Italy is wiping the floor with Germany this year in terms of GDP growth and is set to outpace it again in 2024, on OECD forecasts.
Spain is expected to grow more than twice as fast as Germany next year, with Greek GDP set to expand at more than three-times Germany’s pace.
It is a far cry from the sovereign debt crisis of a decade ago when, at the worst moments, it looked as though the indebted Mediterranean nations might lead a breakup of the eurozone.
Sandra Horsfield, economist at Investec, says the energy crunch and China’s weak recovery have been particularly painful for Germany.
“Places like Germany are suffering as a result of their particular industrial setup. If you have an economy that is heavily manufacturing-driven, that is a weakness at this particular point,” she says.
Conversely, Holger Schmieding, chief economist at Hamburg-based Berenberg Bank, admits: “The periphery has shaped up.”
However, Schmieding is quick to point to what he sees as German fingerprints on the economic success in southern Europe.

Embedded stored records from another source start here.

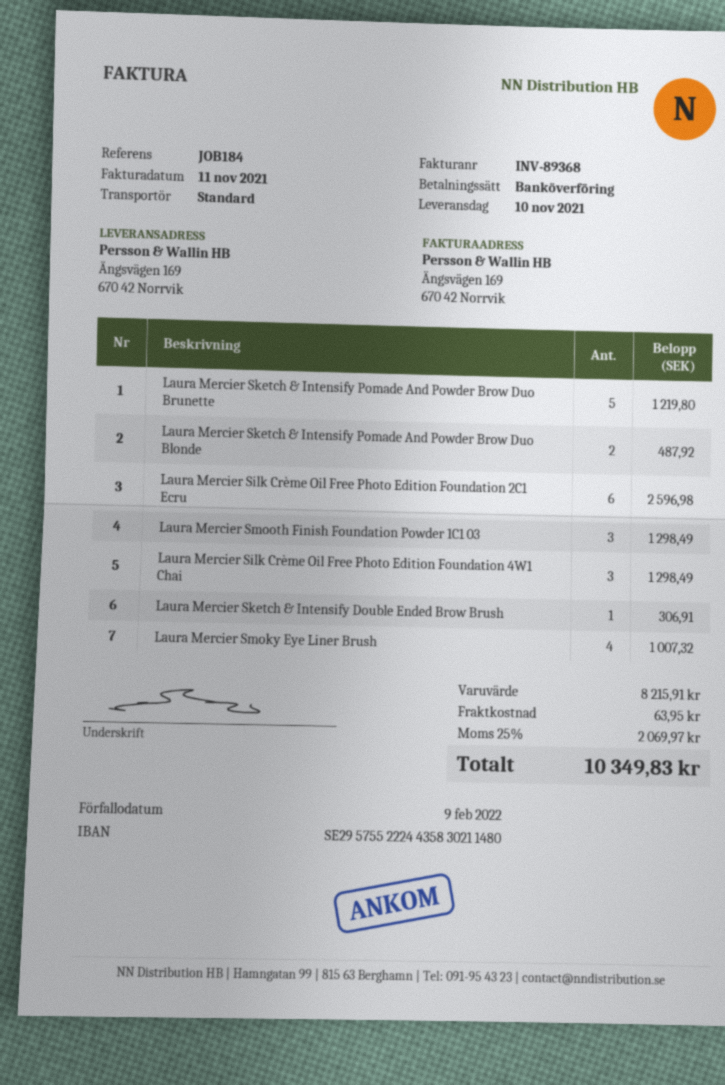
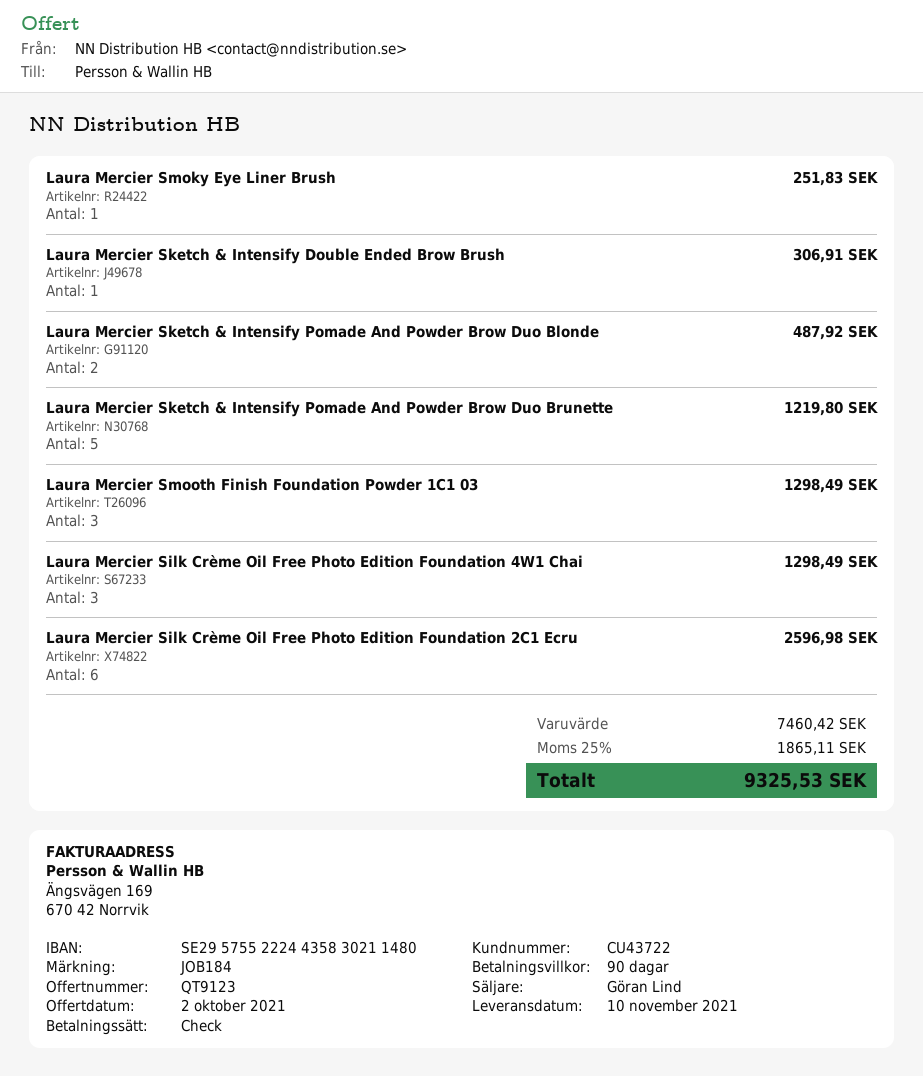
payment method: bank transfer -> cheque
Laura Mercier Smoky Eye Liner Brush: 4 for 1007.32 -> 1 for 251.83
subtotal: 8215.91 -> 7460.42
shipping: 63.95 -> none
tax: 25% = 2069.97 -> 25% = 1865.11
total: 10349.83 -> 9325.53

“The euro crisis did serve its purpose. The countries down there have reformed their supply side, they are now better places for businesses and they are reaping the rewards, which is exactly what the euro is about.
“The euro is about instilling discipline: if you want to be in the euro, you have to obey discipline, because you cannot devalue. The countries in the south have swallowed the medicine and are thriving as a result.”
Reforms include making hiring and firing easier. This is often unpopular at first but typically results in a rise in employment and stronger economic dynamism, as companies feel safer taking a chance on staff and people find it easier to move jobs.